● DATA TO USE
============================================================

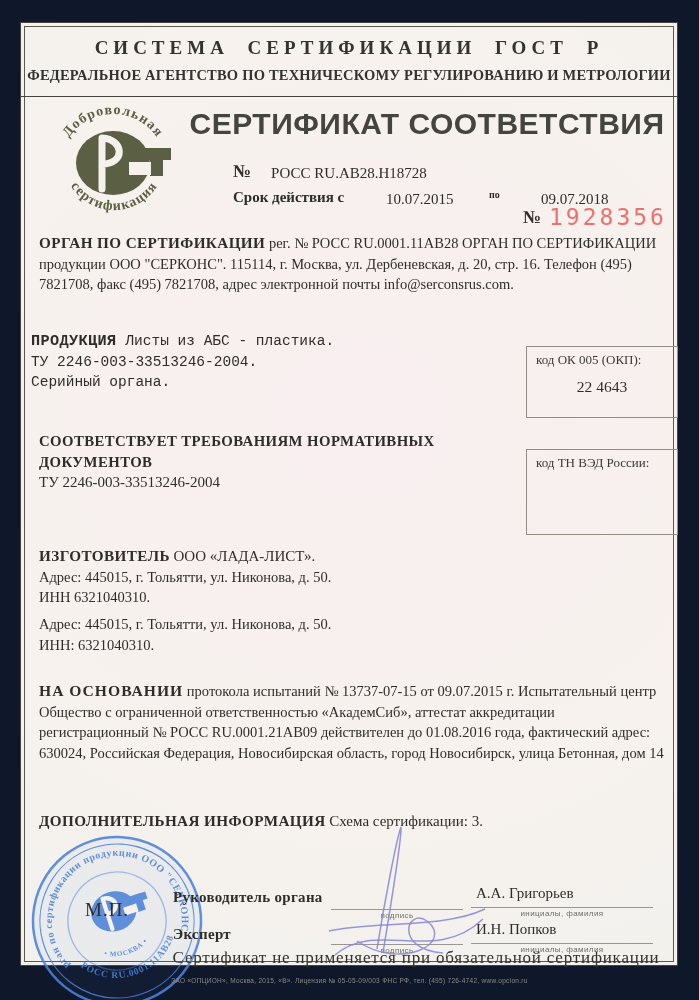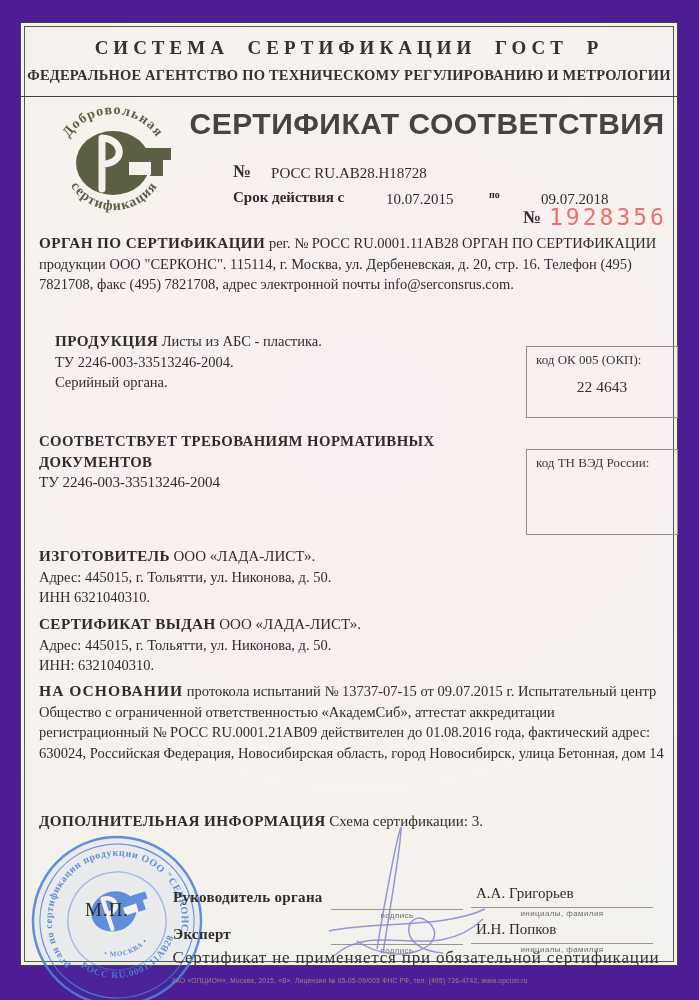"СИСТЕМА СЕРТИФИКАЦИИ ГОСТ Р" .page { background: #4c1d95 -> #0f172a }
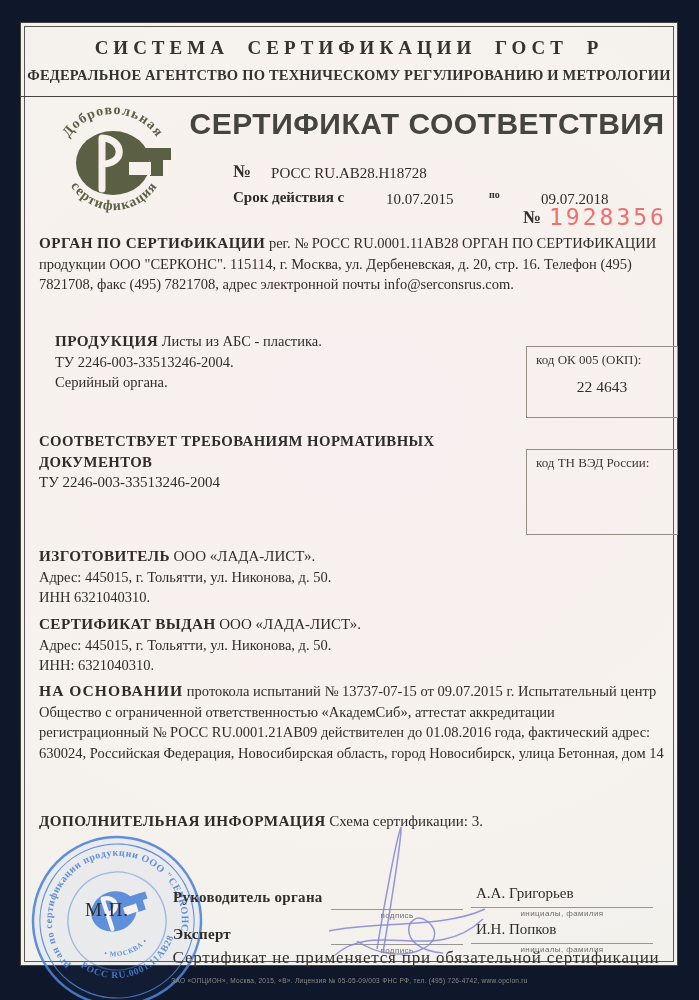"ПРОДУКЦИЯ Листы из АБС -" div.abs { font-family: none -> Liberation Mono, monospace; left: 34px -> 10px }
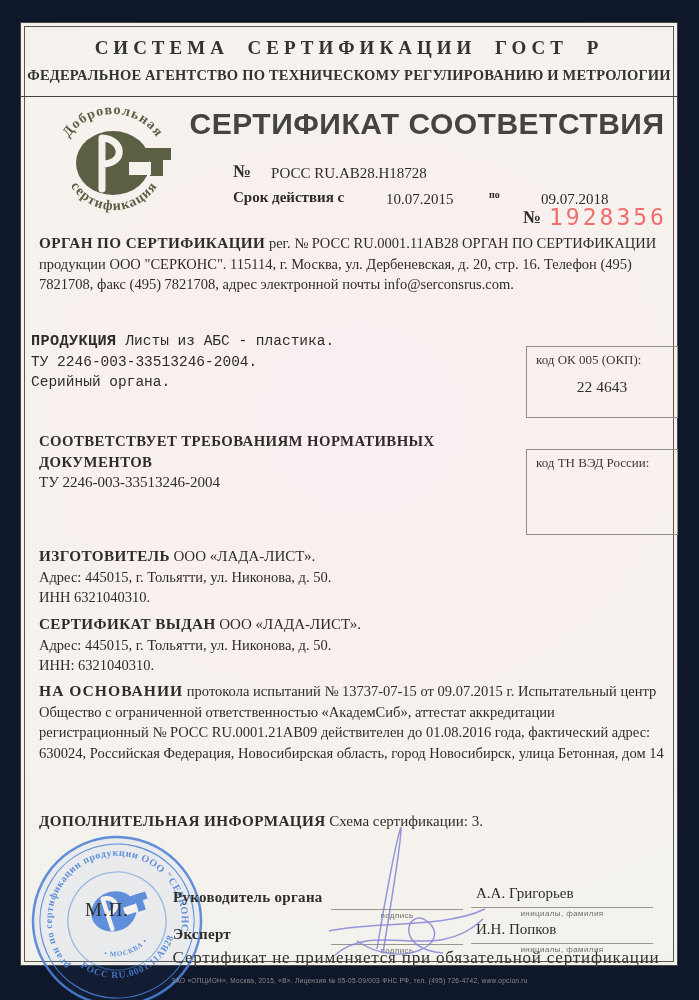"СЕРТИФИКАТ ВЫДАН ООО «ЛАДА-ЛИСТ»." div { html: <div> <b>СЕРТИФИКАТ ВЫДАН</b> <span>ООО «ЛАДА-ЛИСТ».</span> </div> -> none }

============================================================

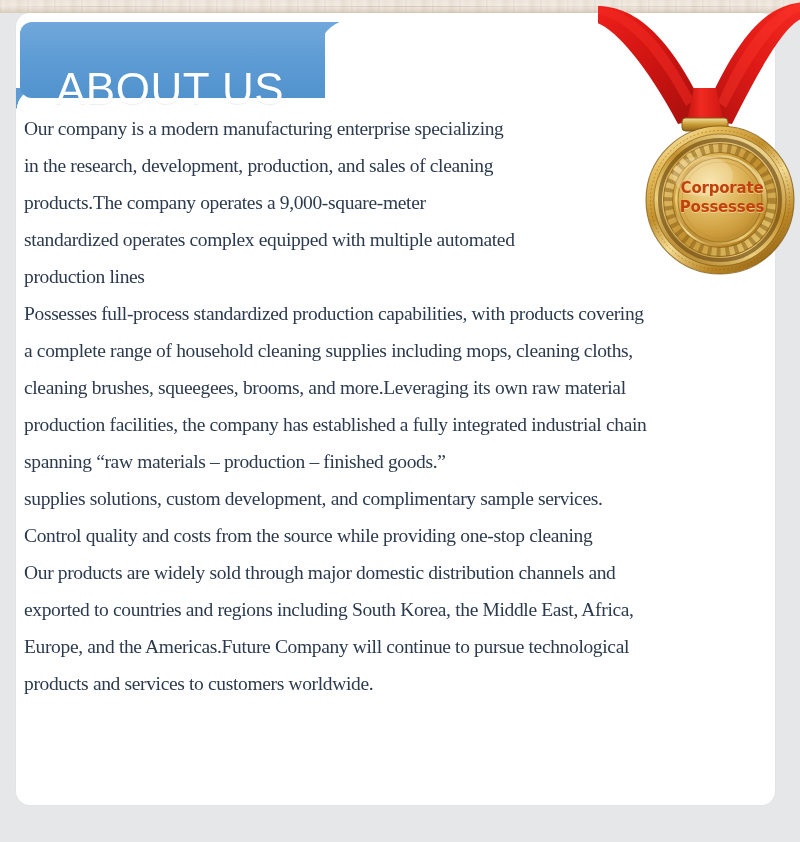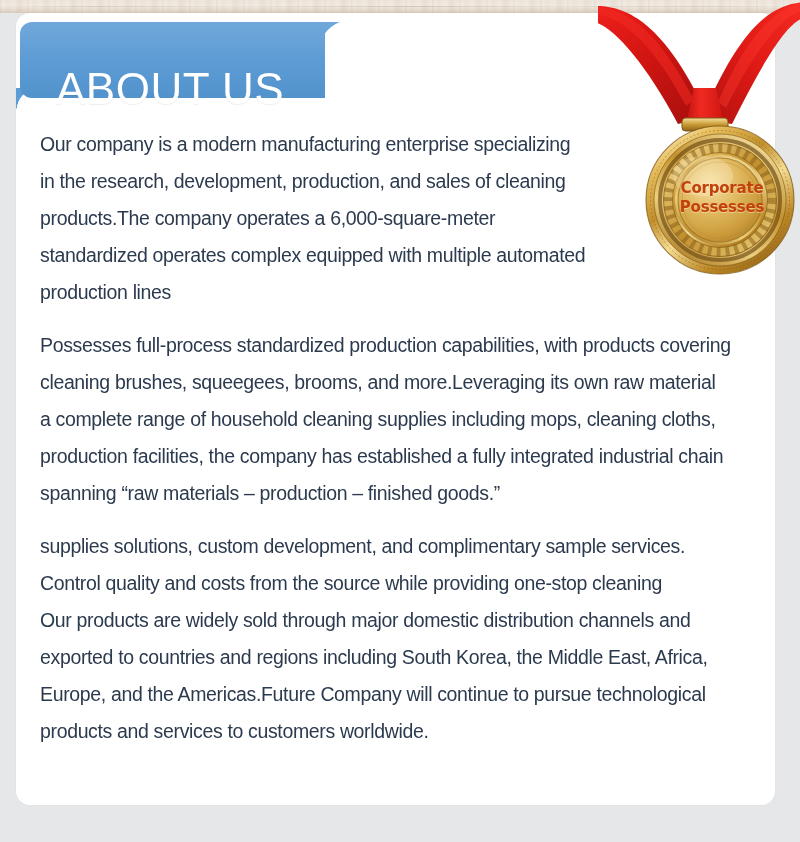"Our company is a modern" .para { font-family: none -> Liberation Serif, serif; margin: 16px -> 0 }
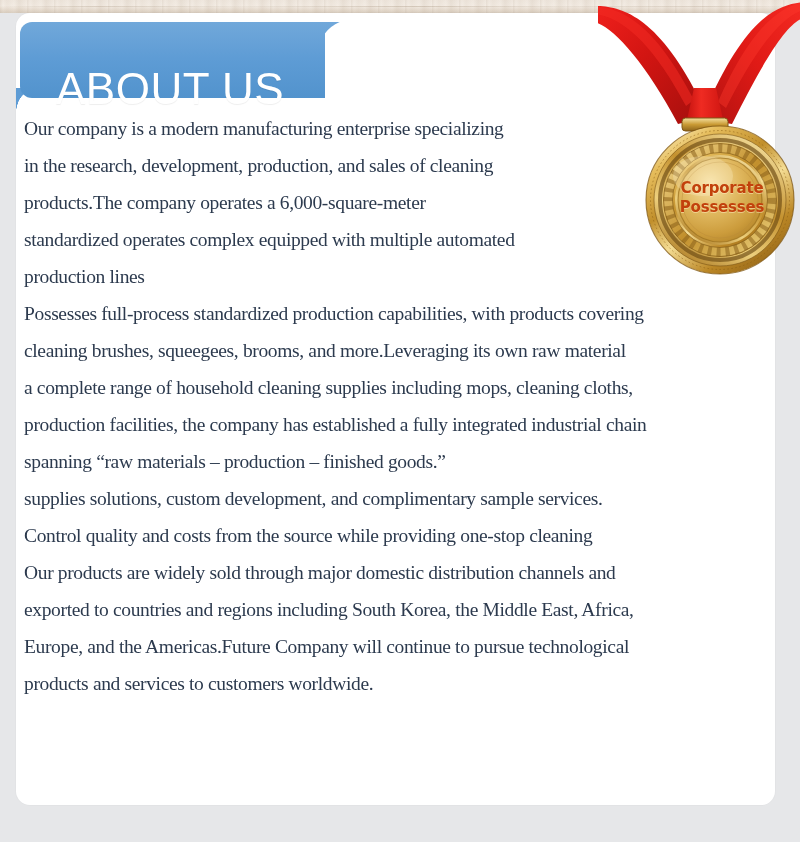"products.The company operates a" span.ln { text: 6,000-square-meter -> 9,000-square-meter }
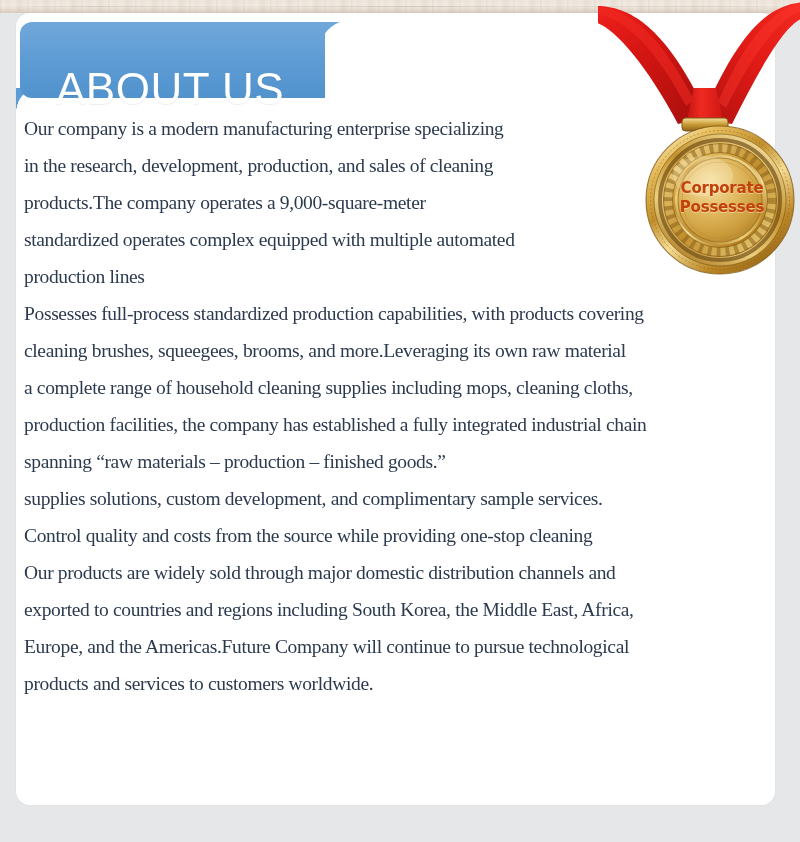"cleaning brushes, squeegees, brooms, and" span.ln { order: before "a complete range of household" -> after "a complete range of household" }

============================================================

● TASK STATEMENT
When you reach the line holding "background: #4c1d95 ->" in the listing above, begin retyping exactly, and stop once the line holding "html: <div> <b>СЕРТИФИКАТ" is done; pictures stay out.

● OUTPUT BELOW
"СИСТЕМА СЕРТИФИКАЦИИ ГОСТ Р" .page { background: #4c1d95 -> #0f172a }
"ПРОДУКЦИЯ Листы из АБС -" div.abs { font-family: none -> Liberation Mono, monospace; left: 34px -> 10px }
"СЕРТИФИКАТ ВЫДАН ООО «ЛАДА-ЛИСТ»." div { html: <div> <b>СЕРТИФИКАТ ВЫДАН</b> <span>ООО «ЛАДА-ЛИСТ».</span> </div> -> none }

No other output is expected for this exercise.